Global Witness considered Moore’s proposal but decided it could not trust him, Taylor said. The group also urged him to alert activists such Kazan-Allen about his work. When Moore balked, Global Witness contacted a law firm. It then sued K2 Intelligence, Moore and Bigazzi in 2016 on behalf of several activists.

Moore said he felt that Global Witness had betrayed him and insists that he was close to telling activists the truth. But Taylor said it was not Moore’s role to set the timetable, adding that his reports to the intelligence firm’s client might have jeopardized the safety of activists.
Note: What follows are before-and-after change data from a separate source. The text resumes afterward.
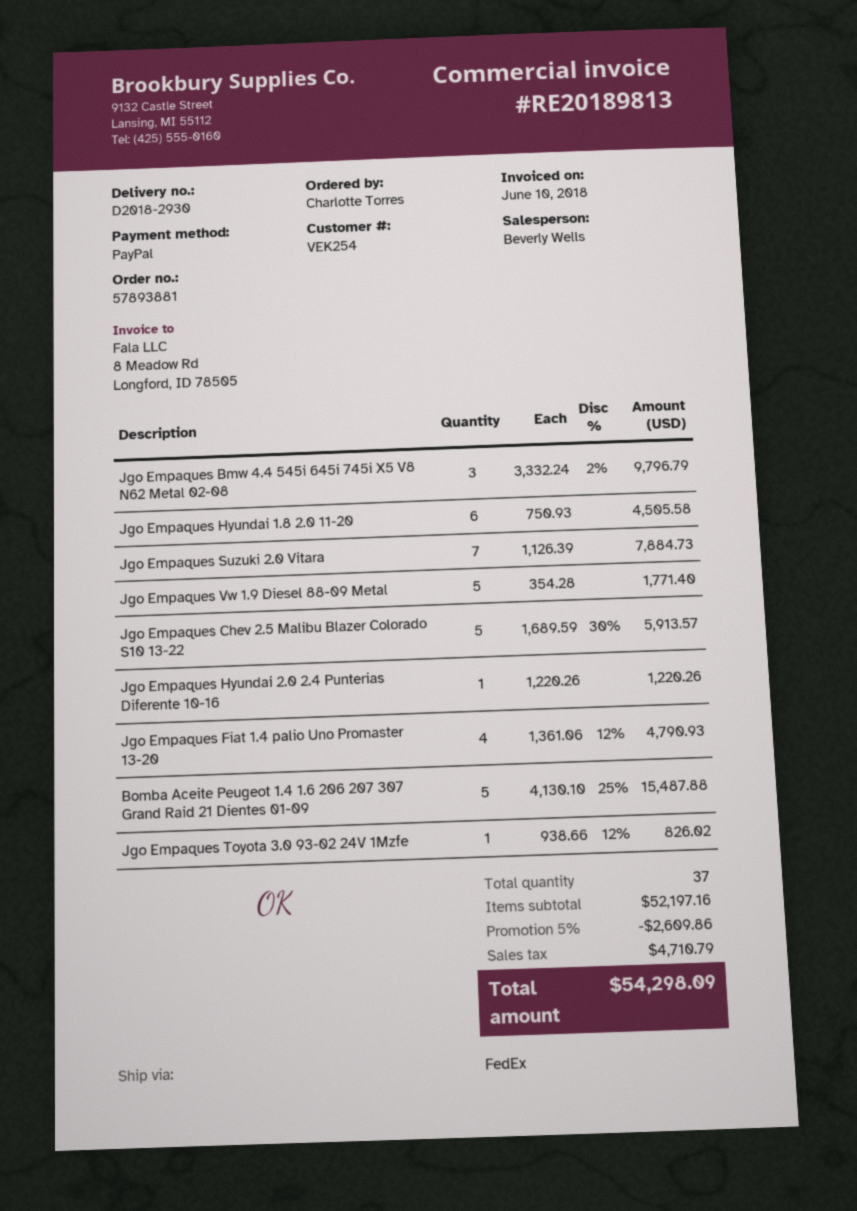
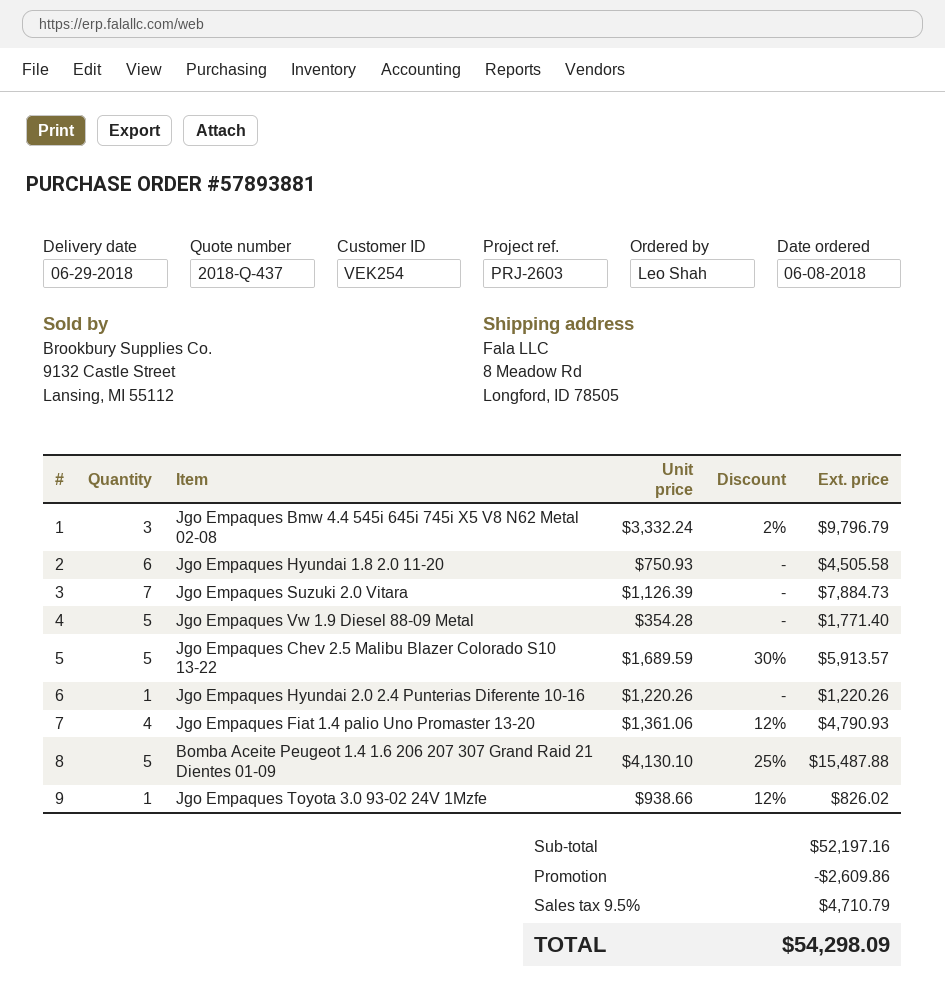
ordered by: Charlotte Torres -> Leo Shah

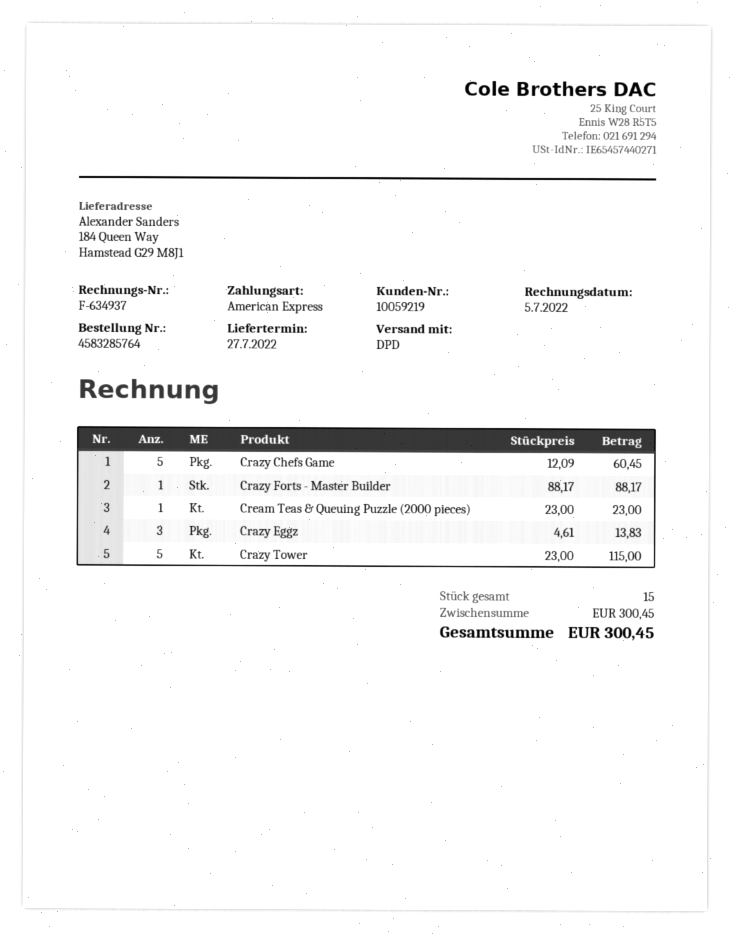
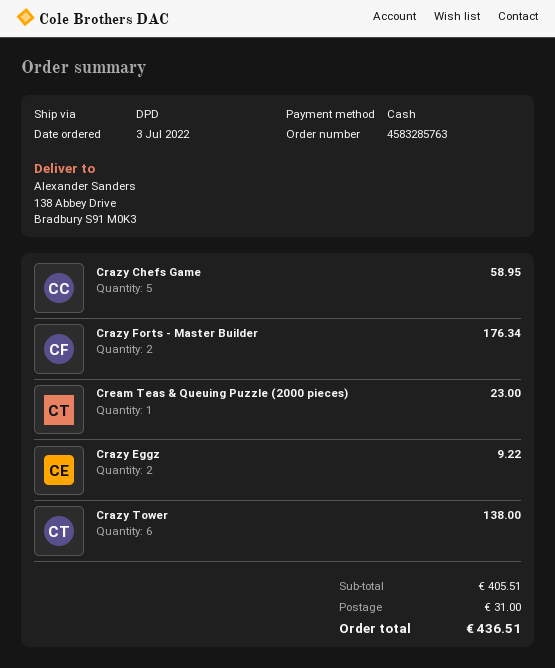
order number: 4583285764 -> 4583285763
payment method: American Express -> cash
ship to: 184 Queen Way, Hamstead G29 M8J1 -> 138 Abbey Drive, Bradbury S91 M0K3
Crazy Chefs Game: 5 for 60.45 -> 5 for 58.95
Crazy Forts - Master Builder: 1 for 88.17 -> 2 for 176.34
Crazy Eggz: 3 for 13.83 -> 2 for 9.22
Crazy Tower: 5 for 115.00 -> 6 for 138.00
subtotal: 300.45 -> 405.51
shipping: none -> 31.00
total: 300.45 -> 436.51

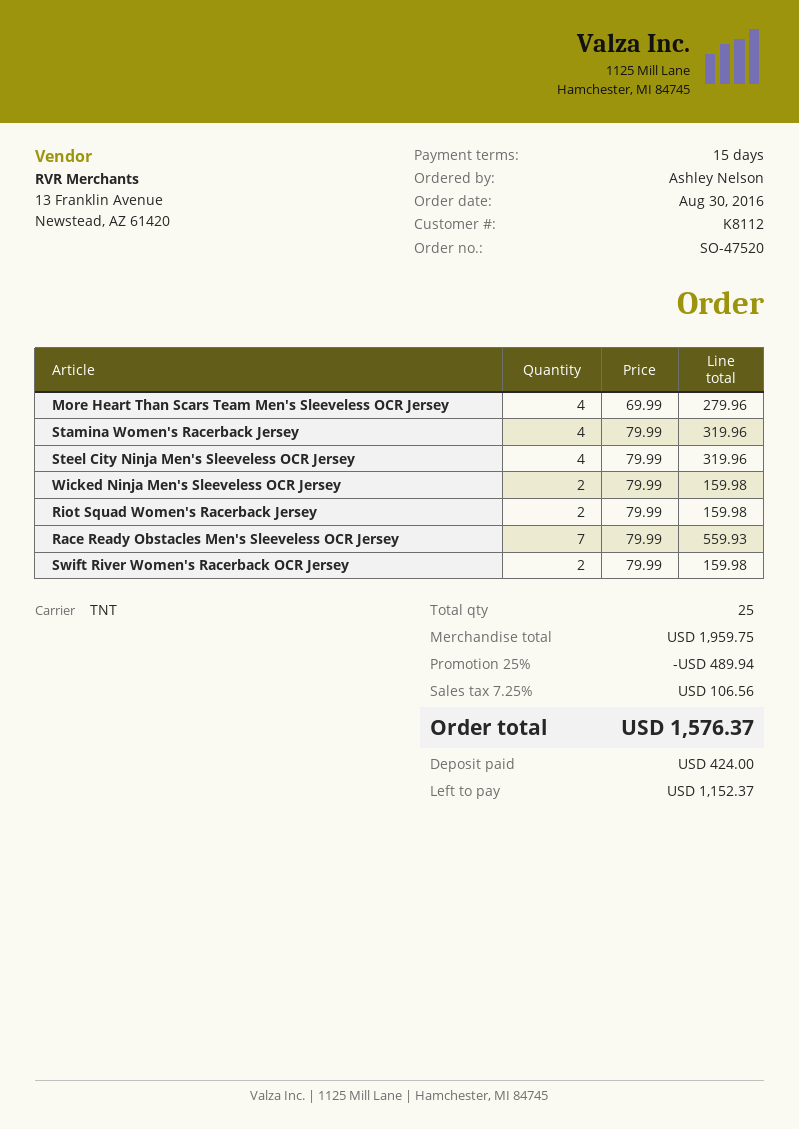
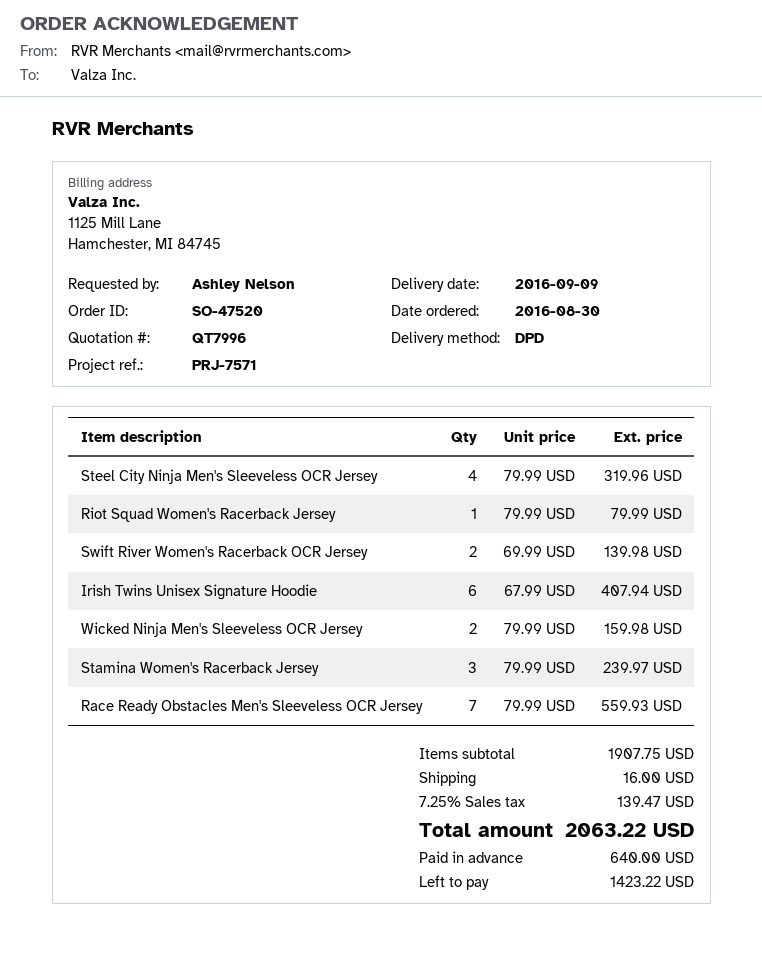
shipping method: TNT -> DPD
More Heart Than Scars Team Men's Sleeveless OCR Jersey: 4 x 69.99 = 279.96 -> none
Stamina Women's Racerback Jersey: 4 x 79.99 = 319.96 -> 3 x 79.99 = 239.97
Riot Squad Women's Racerback Jersey: 2 x 79.99 = 159.98 -> 1 x 79.99 = 79.99
Swift River Women's Racerback OCR Jersey: 2 x 79.99 = 159.98 -> 2 x 69.99 = 139.98
Irish Twins Unisex Signature Hoodie: none -> 6 x 67.99 = 407.94
subtotal: 1959.75 -> 1907.75
discount: 25% = 489.94 -> none
shipping: none -> 16.00
tax: 7.25% = 106.56 -> 7.25% = 139.47
total: 1576.37 -> 2063.22
deposit: 424.00 -> 640.00
balance: 1152.37 -> 1423.22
“He is not in a position to play God,” Taylor said.

Moore has struggled since the lawsuit. He said he had spent his life savings, over $375,000, on legal fees and was now represented by pro bono attorneys.

Moore said he understood why advocates like Kazan-Allen felt betrayed. He believes that they will come to see him differently if he gets to tell his story in court.

In its filings in London, K2 Intelligence said it had undertaken the asbestos inquiry on behalf of a trade group called the Chrysotile Cement Industry of Kazakhstan.

A spokesman for the Kusto Group, Michael Farrant, said the firm had never had any asbestos-related holdings. However, Kusto’s website notes that Tatishev, before starting Kusto, was a major player in the asbestos industry who revived the fortunes of two large asbestos mines, one in Kazakhstan and the other in Russia.

The Kazakh mine, Kostanai Minerals, is a member of the Chrysotile Cement Industry of Kazakhstan. “The town and its operations were on the brink of bankruptcy,” Kusto’s website states. “Something profound had to change.” Tatishev declined through Farrant to be interviewed for this article and did not respond to written questions about his current interests in any entities involved with asbestos.

Efforts to settle the lawsuit are ongoing, though Moore said he had resisted doing so. Some activists have rejected his tale of intrigue as a product of his imagination. “How can you believe that anything he says is true?” Kazan-Allen said.

Others, while finding Moore’s tactics unacceptable, believe his intentions were genuine. “Every part of my bones tells me there is truth in what he is saying,” said Lawrence, the occupational safety expert.

Meanwhile, Moore said, he has gone back to developing prank comedy shows, though he is not sure what the future holds.

“Do I strike you as someone who knows how to plan?” he asked.